== Work request ==
The answer must consist of each line below that holds the word "unlocked", copied as it stands.

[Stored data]
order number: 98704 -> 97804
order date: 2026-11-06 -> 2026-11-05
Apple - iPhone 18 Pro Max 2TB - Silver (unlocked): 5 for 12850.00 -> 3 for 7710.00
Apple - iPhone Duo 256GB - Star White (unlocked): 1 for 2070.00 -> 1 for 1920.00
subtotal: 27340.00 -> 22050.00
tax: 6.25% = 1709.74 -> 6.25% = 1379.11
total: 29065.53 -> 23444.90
--
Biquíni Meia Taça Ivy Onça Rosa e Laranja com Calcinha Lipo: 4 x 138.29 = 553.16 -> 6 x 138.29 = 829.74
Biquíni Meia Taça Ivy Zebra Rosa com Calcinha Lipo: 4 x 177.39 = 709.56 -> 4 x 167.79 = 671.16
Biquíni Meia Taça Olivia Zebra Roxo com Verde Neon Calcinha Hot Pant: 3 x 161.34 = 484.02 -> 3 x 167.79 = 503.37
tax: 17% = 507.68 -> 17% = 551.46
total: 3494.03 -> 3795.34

== Answer box ==
Apple - iPhone 18 Pro Max 2TB - Silver (unlocked): 5 for 12850.00 -> 3 for 7710.00
Apple - iPhone Duo 256GB - Star White (unlocked): 1 for 2070.00 -> 1 for 1920.00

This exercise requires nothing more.